You can hear the song on YouTube.

What a fresh approach in a world in which so many entertainers—most with far less talent than Ms. Jones—like to proselytize their meatless ways. They do it for the same reason they pierce and tattoo their body parts. It’s trendy. Or at least it has been. Could some of the trend setters be tiring of the shrillness?

Not to suggest any sea change in attitudes among the cultural elite, but none is more elite, culturally, than Ms. Jones. You can’t follow your wife into a nice department store without hearing her (Ms. Jones, not your wife)on the PA system.

And there was also last week—click here to read—the bemused tone of New York Times book reviewer Michiko Kakutani’s take on Jonathan Safran Foer’s recently-published “Eating Animals.” Ms.

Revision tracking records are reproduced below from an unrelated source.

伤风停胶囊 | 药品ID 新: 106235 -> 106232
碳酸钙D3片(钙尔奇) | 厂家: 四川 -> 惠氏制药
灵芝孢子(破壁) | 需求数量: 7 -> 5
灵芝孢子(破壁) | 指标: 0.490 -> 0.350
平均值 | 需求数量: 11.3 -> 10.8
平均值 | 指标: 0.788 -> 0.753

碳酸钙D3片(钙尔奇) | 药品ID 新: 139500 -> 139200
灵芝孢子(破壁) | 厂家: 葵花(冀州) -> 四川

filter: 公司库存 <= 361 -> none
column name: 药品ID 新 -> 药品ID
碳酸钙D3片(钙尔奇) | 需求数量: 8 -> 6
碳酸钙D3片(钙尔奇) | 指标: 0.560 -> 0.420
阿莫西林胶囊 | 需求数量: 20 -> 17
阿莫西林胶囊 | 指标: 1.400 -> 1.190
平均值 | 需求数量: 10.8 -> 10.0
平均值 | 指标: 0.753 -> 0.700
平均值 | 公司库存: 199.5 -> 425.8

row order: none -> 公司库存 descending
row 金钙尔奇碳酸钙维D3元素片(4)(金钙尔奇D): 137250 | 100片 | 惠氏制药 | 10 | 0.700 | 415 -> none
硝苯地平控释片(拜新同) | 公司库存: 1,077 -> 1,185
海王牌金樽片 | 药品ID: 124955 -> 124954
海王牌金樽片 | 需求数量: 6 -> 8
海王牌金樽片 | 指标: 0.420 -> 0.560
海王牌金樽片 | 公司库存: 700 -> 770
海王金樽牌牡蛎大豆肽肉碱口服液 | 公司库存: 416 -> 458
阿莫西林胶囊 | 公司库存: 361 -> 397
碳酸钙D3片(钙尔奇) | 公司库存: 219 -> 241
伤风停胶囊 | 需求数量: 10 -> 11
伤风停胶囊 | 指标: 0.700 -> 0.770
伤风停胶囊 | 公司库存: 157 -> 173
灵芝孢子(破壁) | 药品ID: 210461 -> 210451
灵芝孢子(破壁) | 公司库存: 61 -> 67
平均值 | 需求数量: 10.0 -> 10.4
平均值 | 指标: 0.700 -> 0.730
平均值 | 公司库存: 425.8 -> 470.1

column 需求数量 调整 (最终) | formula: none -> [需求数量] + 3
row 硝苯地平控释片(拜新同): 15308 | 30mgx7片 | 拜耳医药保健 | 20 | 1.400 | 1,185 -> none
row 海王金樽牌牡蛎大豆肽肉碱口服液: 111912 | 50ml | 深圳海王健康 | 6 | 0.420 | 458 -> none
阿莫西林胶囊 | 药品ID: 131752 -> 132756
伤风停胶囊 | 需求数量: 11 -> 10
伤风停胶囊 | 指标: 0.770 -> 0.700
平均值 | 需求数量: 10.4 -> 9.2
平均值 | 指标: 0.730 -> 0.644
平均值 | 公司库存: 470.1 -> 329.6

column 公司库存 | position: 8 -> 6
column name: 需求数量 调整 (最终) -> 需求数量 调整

Kakutani calls his effort “an earnest if clumsy chronicle of the author’s own evolving thinking about animals and vegetarianism.

“This uneven volume,” she says, “meanders all over the place, mixing reportage and research with stream-of-consciousness musings and asides.”

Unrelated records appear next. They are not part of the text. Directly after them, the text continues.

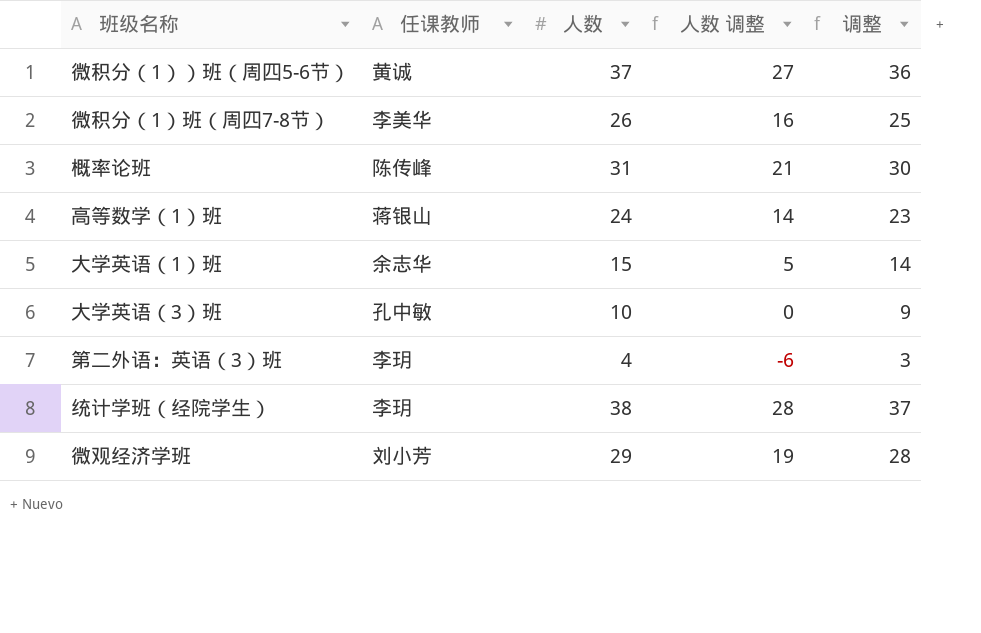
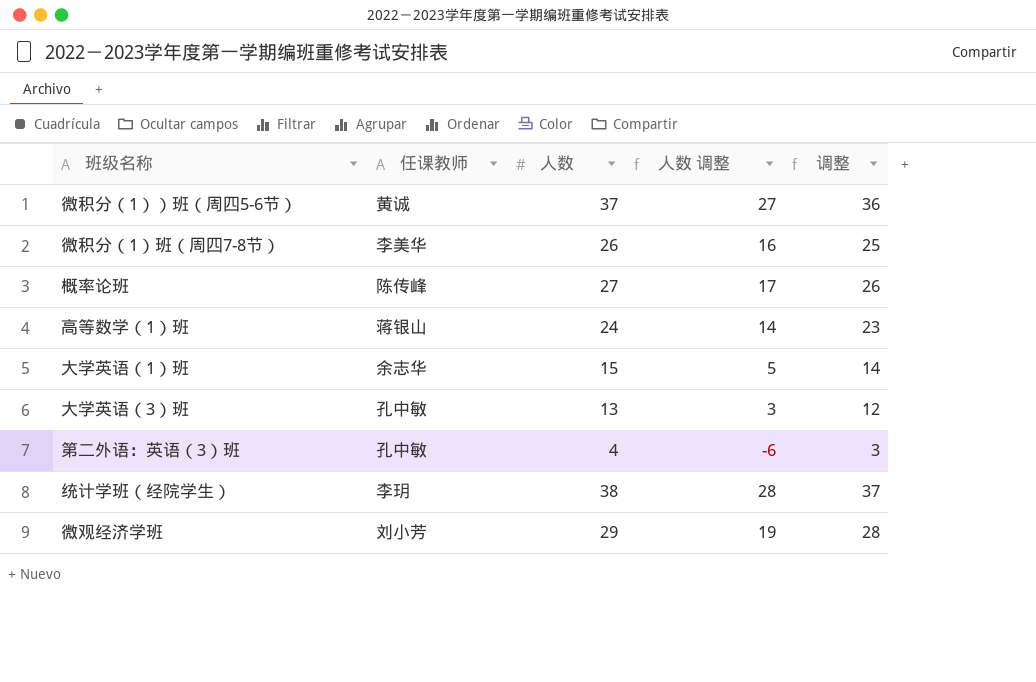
概率论班 | 人数: 31 -> 27
概率论班 | 人数 调整: 21 -> 17
概率论班 | 调整: 30 -> 26
大学英语（3）班 | 人数: 10 -> 13
大学英语（3）班 | 人数 调整: 0 -> 3
大学英语（3）班 | 调整: 9 -> 12
第二外语：英语（3）班 | 任课教师: 李玥 -> 孔中敏

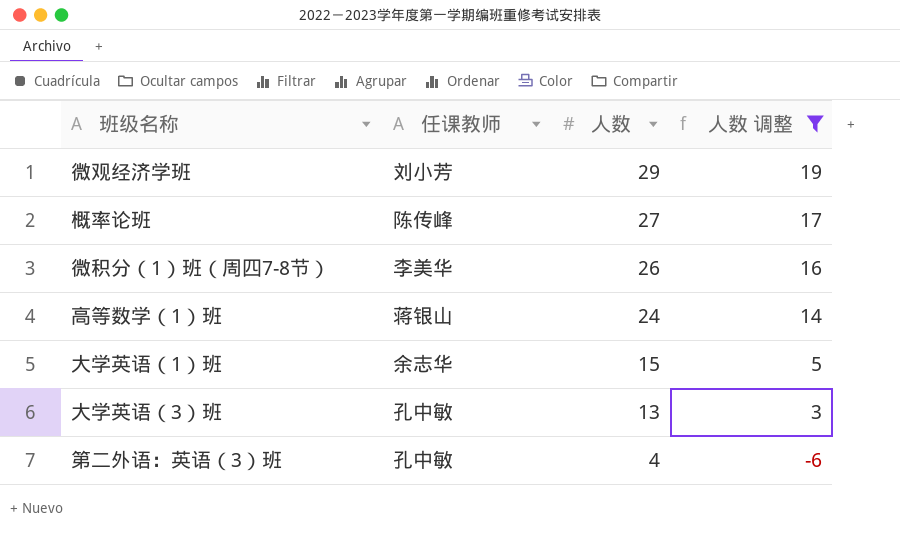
filter: none -> 人数 调整 <= 19
row order: none -> 人数 descending
column 调整 | formula: [人数] - 1 -> none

That is not exactly what an author hopes the Times review will say.

“Anticipating reader objections,” opines Ms. Kakutani somewhat uncharitably, “Mr. Foer writes that people might say ‘social-justice movements’ have ‘nothing to do with the situation of the factory farm,’ that ‘human oppression is not animal abuse.’ But he adds that in his view we interpret the legacies of the Rev. Dr. Martin Luther King Jr. and Cesar Chavez ‘too narrowly if we assume in advance that they cannot speak against the oppression of the factory farm’…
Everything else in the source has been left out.